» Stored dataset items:
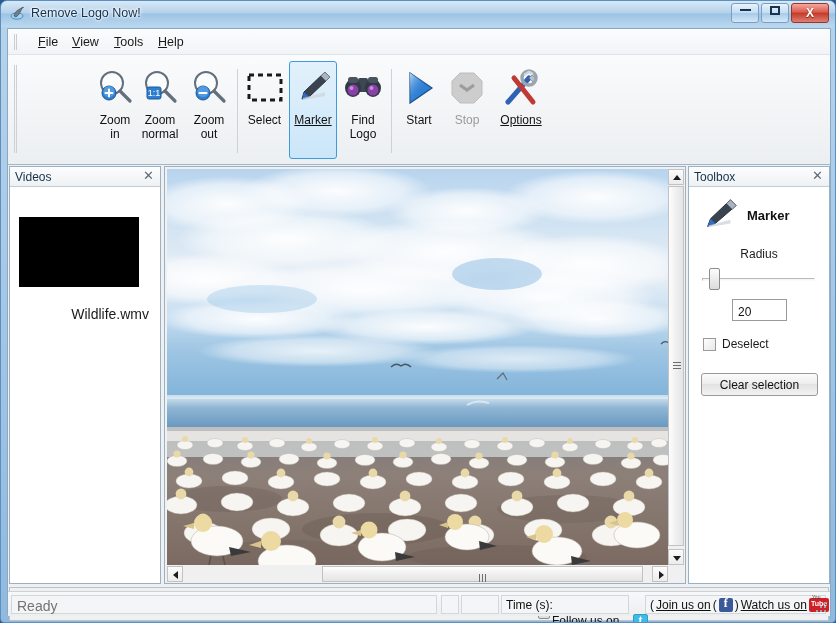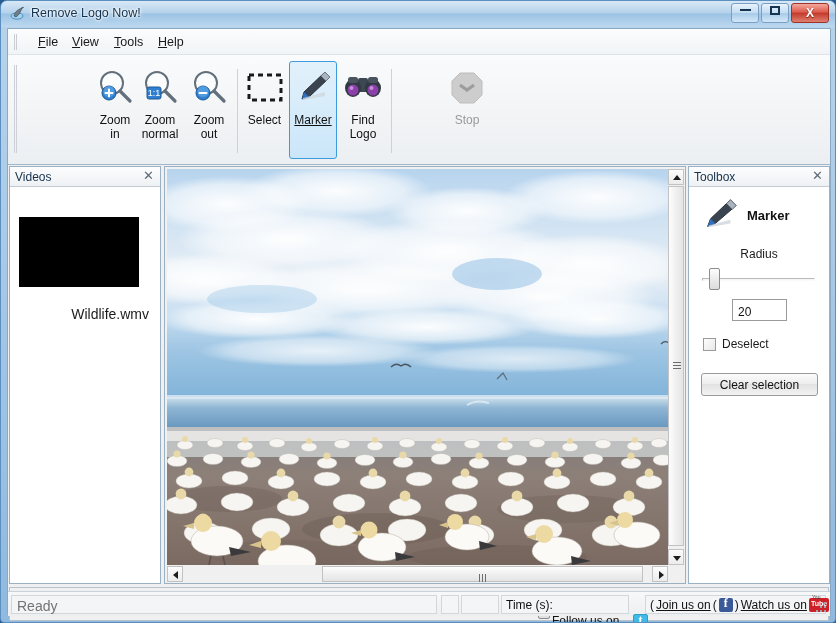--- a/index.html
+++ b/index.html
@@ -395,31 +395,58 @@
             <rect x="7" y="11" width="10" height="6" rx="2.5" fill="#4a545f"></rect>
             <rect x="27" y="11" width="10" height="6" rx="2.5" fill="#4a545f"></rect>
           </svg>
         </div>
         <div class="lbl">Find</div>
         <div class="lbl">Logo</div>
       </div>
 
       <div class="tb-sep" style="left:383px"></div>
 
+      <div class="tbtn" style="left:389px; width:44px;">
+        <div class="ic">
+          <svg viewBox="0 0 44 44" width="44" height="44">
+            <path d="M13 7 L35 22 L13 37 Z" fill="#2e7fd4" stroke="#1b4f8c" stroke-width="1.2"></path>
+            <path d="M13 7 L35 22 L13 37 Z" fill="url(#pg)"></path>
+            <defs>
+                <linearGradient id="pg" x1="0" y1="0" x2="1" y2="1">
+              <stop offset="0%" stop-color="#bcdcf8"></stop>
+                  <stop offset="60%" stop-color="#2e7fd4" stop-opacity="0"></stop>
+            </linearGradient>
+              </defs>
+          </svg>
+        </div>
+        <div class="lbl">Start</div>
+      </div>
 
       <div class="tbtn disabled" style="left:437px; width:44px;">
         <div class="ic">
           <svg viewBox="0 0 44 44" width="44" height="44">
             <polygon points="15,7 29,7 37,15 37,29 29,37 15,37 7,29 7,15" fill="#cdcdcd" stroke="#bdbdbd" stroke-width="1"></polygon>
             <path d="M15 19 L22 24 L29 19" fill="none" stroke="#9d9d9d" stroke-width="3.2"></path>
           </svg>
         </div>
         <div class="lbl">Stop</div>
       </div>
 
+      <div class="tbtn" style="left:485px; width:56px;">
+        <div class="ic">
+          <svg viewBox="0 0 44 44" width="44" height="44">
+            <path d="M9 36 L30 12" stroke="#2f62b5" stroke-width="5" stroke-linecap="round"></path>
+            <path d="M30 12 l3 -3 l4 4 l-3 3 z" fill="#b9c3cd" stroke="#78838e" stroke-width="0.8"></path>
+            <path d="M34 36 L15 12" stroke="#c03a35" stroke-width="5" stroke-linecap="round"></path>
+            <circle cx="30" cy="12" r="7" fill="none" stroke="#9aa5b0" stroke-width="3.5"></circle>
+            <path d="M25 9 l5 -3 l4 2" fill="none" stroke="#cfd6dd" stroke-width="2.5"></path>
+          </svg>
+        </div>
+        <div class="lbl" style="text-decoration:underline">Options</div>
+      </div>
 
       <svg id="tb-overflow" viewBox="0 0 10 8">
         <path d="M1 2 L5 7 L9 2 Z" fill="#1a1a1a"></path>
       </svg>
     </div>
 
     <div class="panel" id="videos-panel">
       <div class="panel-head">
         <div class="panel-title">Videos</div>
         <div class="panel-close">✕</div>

» What is expected: Which lines above hold the string "stroke"? Please copy all of them.

» Response to the exercise:
+            <path d="M13 7 L35 22 L13 37 Z" fill="#2e7fd4" stroke="#1b4f8c" stroke-width="1.2"></path>
             <polygon points="15,7 29,7 37,15 37,29 29,37 15,37 7,29 7,15" fill="#cdcdcd" stroke="#bdbdbd" stroke-width="1"></polygon>
             <path d="M15 19 L22 24 L29 19" fill="none" stroke="#9d9d9d" stroke-width="3.2"></path>
+            <path d="M9 36 L30 12" stroke="#2f62b5" stroke-width="5" stroke-linecap="round"></path>
+            <path d="M30 12 l3 -3 l4 4 l-3 3 z" fill="#b9c3cd" stroke="#78838e" stroke-width="0.8"></path>
+            <path d="M34 36 L15 12" stroke="#c03a35" stroke-width="5" stroke-linecap="round"></path>
+            <circle cx="30" cy="12" r="7" fill="none" stroke="#9aa5b0" stroke-width="3.5"></circle>
+            <path d="M25 9 l5 -3 l4 2" fill="none" stroke="#cfd6dd" stroke-width="2.5"></path>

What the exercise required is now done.